世界中の良質な情報を必要な人に送り届けることをミッションとするスマートニュース株式会社(所在地:東京都渋谷区、代表取締役社長 CEO:浜本階生)の社内シンクタンクであるスマートニュース メディア研究所(所長:山脇岳志)は、日本国内の政治的・社会的分断や、人々のメデイア接触状況を概観する「スマートニュース・メディア価値観全国調査(SMPP調査)」(SmartNews, Media, Politics, and Public Opinion Survey)の結果を公表しました。

SMPP調査は2年ごとに実施しており、今回で2回目となります。(以下、今回の調査をSMPP調査2025と略記)。SMPP調査2025は郵送で行い、2025年1月16日に発送し3月5日までの回収分(2117人)を有効回答としました。

当研究所では今月10日、SMPP調査2025における政治や選挙についての情報源などに関する調査結果を発表しています。今回のプレスリリースは2回目で、「ニュース回避傾向」について詳しくまとめました。(本文中の数字は小数点一桁を四捨五入し、図表の数字は小数点二桁を四捨五入しています)

設問数が60を超える本調査については、研究会メンバーによる分析が継続して行われており、今後も分析結果を順次公表していく予定です。

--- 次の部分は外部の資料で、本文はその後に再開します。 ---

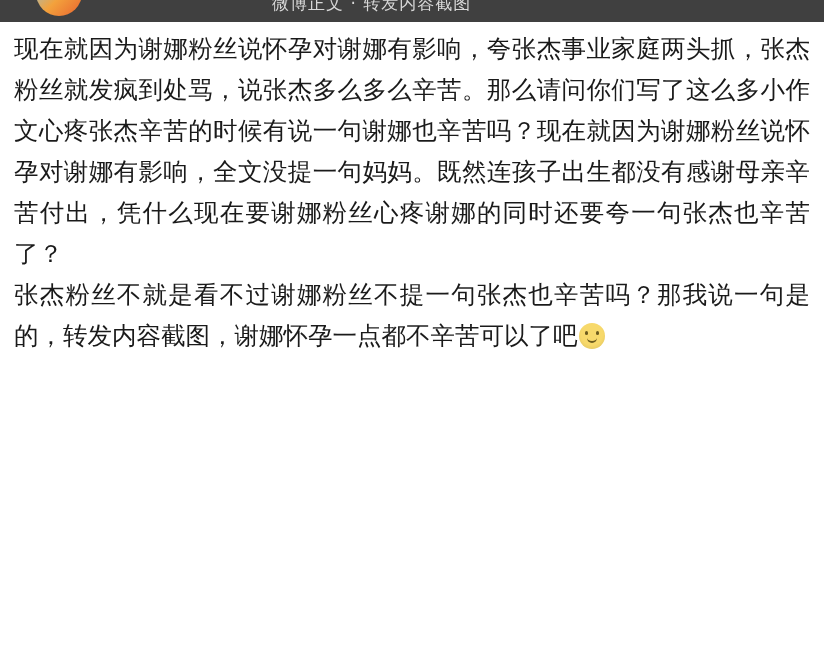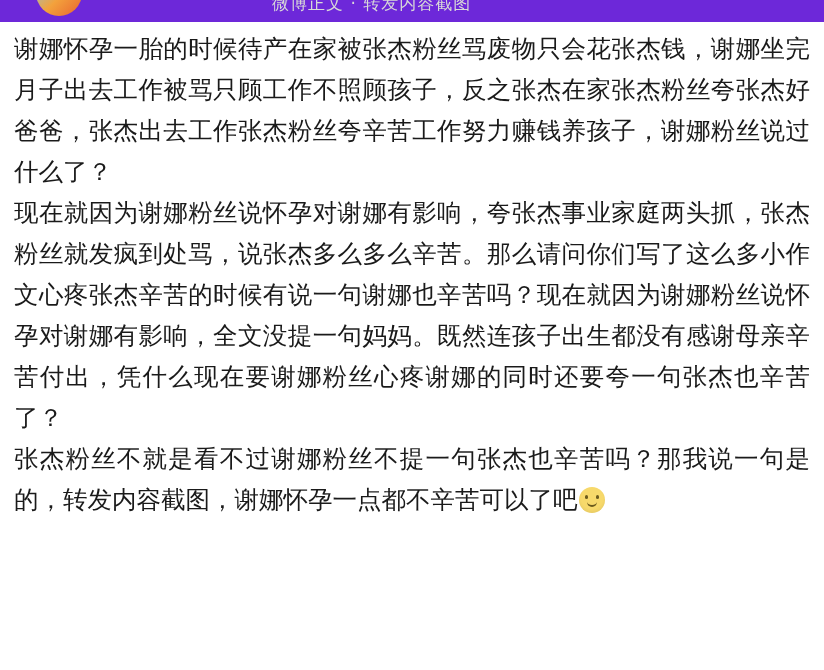"微博正文 · 转发内容截图" .top-strip { background: #6d28d9 -> #404040 }
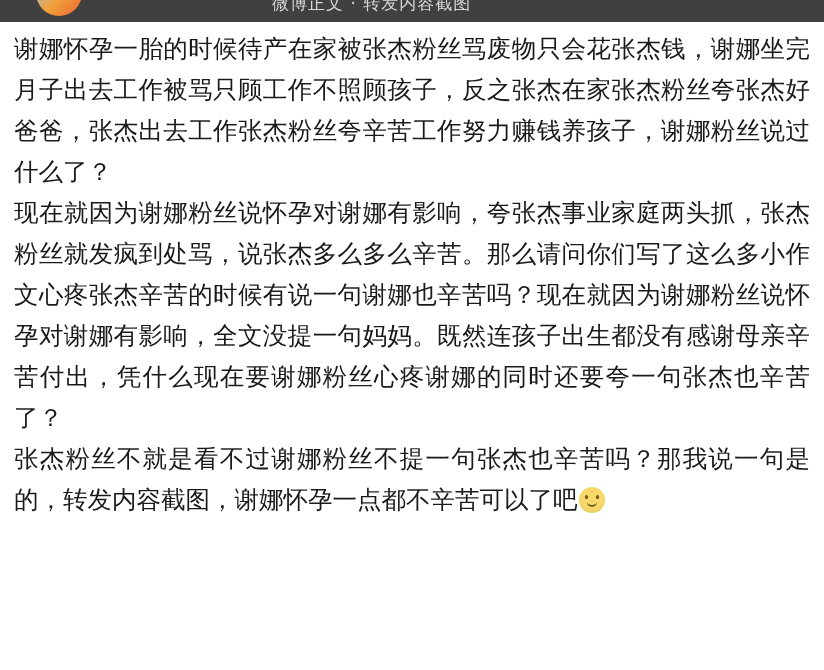"谢娜怀孕一胎的时候待产在家被张杰粉丝骂废物只会花张杰钱，谢娜坐完月子出去工作被骂" p.para { html: <p>谢娜怀孕一胎的时候待产在家被张杰粉丝骂废物只会花张杰钱，谢娜坐完月子出去工作被骂只顾工作不照顾孩子，反之张杰在家张杰粉丝夸张杰好爸爸，张杰出去工作张杰粉丝夸辛苦工作努力赚钱养孩子，谢娜粉丝说过什么了？</p> -> none }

【SMPP調査2025(第2回公表)の主なポイント】
- 「頻繁に」もしくは「時々」ニュースを避ける、「ニュース回避傾向」がある人は、全体の18%
- 世代別でみると、30代が22%と最も高く、60代が13%と最も低かった
- ニュースを「避けたい」理由のトップは、「気持ちが暗くなる・気分が悪くなる」
- 避けたいニューステーマをジャンル別にみると、「芸能(有名人のゴシップ含む)」が最も高く、次いで「戦争・紛争」
- 「頻繁に」回避している人のうち65%は「芸能(有名人のゴシップ含む)」のニュースを避け、45%は「感動を誘ったり、怒りをかき立てたりするニュース(エモいニュースなど)」を避けたいと思っている


ニュース回避傾向、「頻繁」「時々」あわせて18%
近年、ニュースを意識的に避ける人が世界的に増えているという調査結果があります。オックスフォード大学ロイター・ジャーナリズム研究所の2025年調査(ロイター・デジタルニュースリポート2025、48カ国・地域が対象)では、「あえてニュースを避けている」人の割合が40%にのぼりました。17年から11ポイント上昇し、「2024年と並んで過去最高だった」としています。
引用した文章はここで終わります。